ROMA – Teresa e Trifone, qualcuno sa chi è il killer, ma non parla. Questo il titolo di un articolo di Gian Pietro Fiore per Giallo. Articolo che raccoglie le testimonianze sull’omicidio di Trifone Ragone e Teresa Costanza, i due fidanzati di 29 e 30 anni uccisi il 17 marzo scorso a Pordenone. Testimonianze che, secondo l’articolo, non convincono gli inquirenti. Qualcuno sa ma non parla. “Gli inquirenti – scrive Gian Pietro Fiore di Giallo – sono convinti che diverse persone sappiano qualcosa ma che non vogliono parlare per paura. Dietro il silenzio c’è il timore di eventuali ritorsioni da parte del killer”.
“Ho salutato Trifone e Teresa – racconta un super testimone come riporta Giallo – prima di dirigerci verso le rispettive auto. La mia era parcheggiata poco distante dalla loro, dove la lascio sempre, in una strada senza uscita che fa angolo con la palestra. Quando sono salito sulla mia vettura, prima di metterla in moto, ho acceso lo stereo e ho alzato al massimo il volume, poi ho fatto una telefonata. Non ricordo di aver visto qualcuno aggirarsi in quella zona. Mentre effettuavo la manovra per uscire dal parcheggio ho sentito dei rumori simili a dei mortaretti. Quando sono passato davanti alla Suzuki di Trifone, ho notato la testa di Teresa appoggiata allo sportello. Sporgeva dal finestrino. La cosa mi è sembrata un po’ strana ma ho comunque proseguito la marcia, senza fermarmi”.
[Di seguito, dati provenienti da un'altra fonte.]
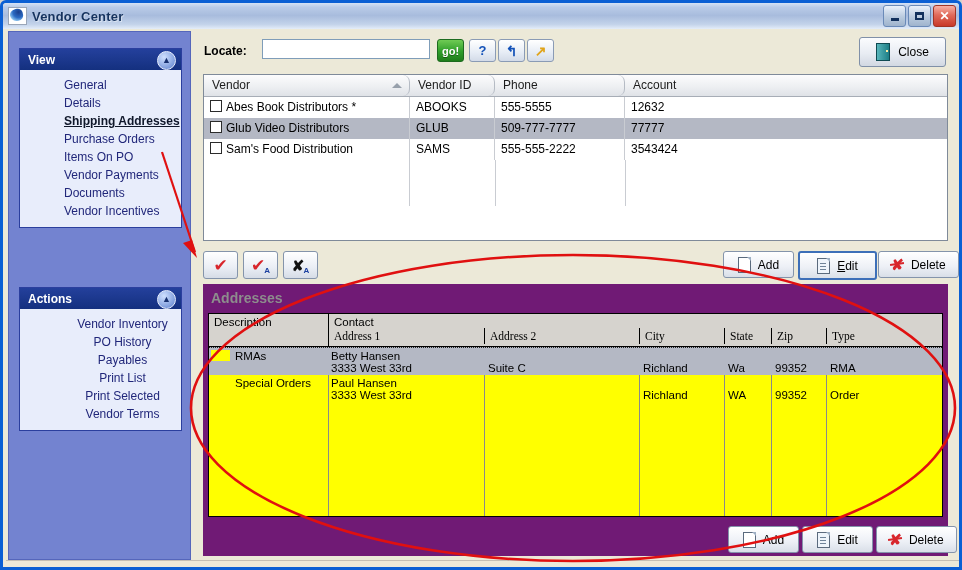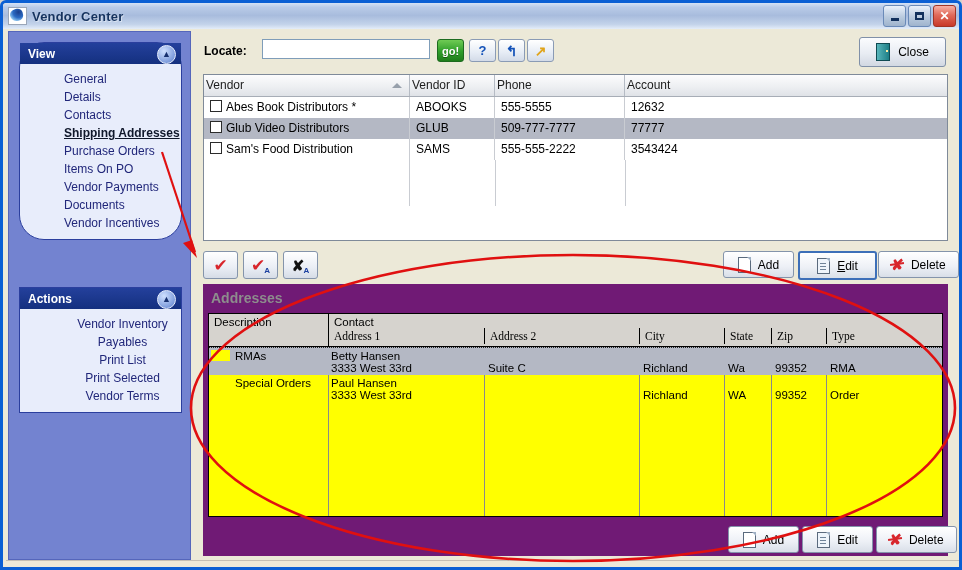"View" .navbox.view { border-radius: 25px -> none; top: 10px -> 16px }
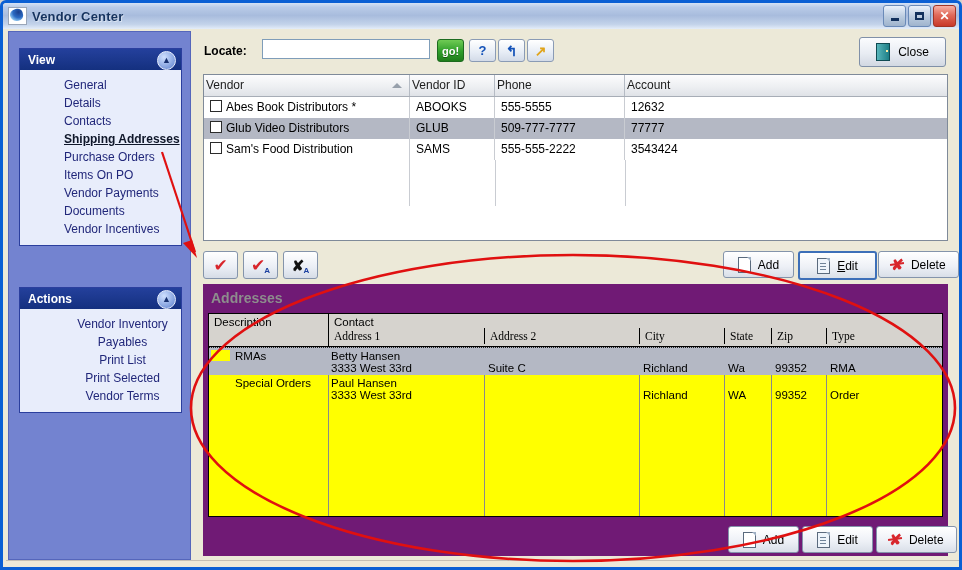"Vendor" .vhead .hc { border-radius: none -> 7px; padding: 3px 0 0 2px -> 3px 0 0 8px }
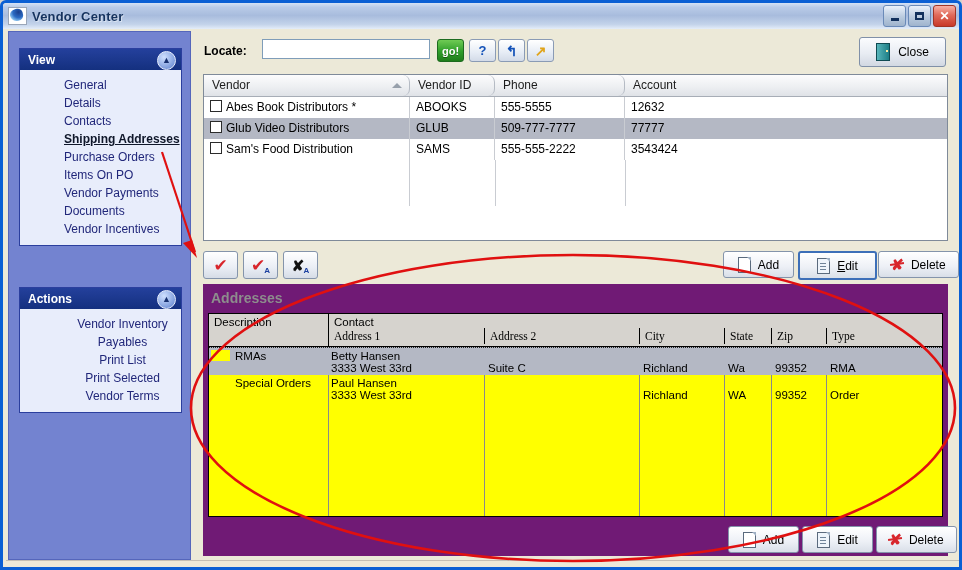"Contacts" div.navitem { html: <div>Contacts</div> -> none }
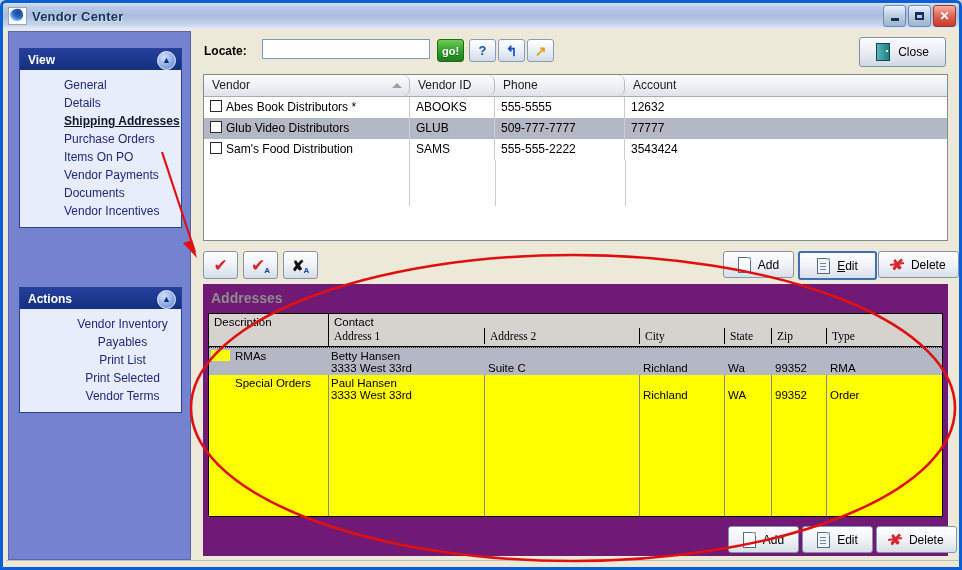"PO History" div.navitem { html: none -> <div>PO History</div> }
Questa testimonianza, scrive Giallo, ha lasciato tutti molto perplessi. “Le domande che ci siamo posti sono tante – scrive Gian Pietro Fiore – davvero quest’uomo ha confuso gli spari di una pistola con dei mortaretti? Se la prima cosa che ha fatto una volta salito sulla sua auto è stato accendere lo stereo e alzare al massimo il volume, come può avere contemporaneamente fatto una telefonata? E, soprattutto, come è possibile che non abbia visto nulla di più di quanto riferito dagli inquirenti?. Eppure la tragedia è avvenuta a due passi da lui (…)”.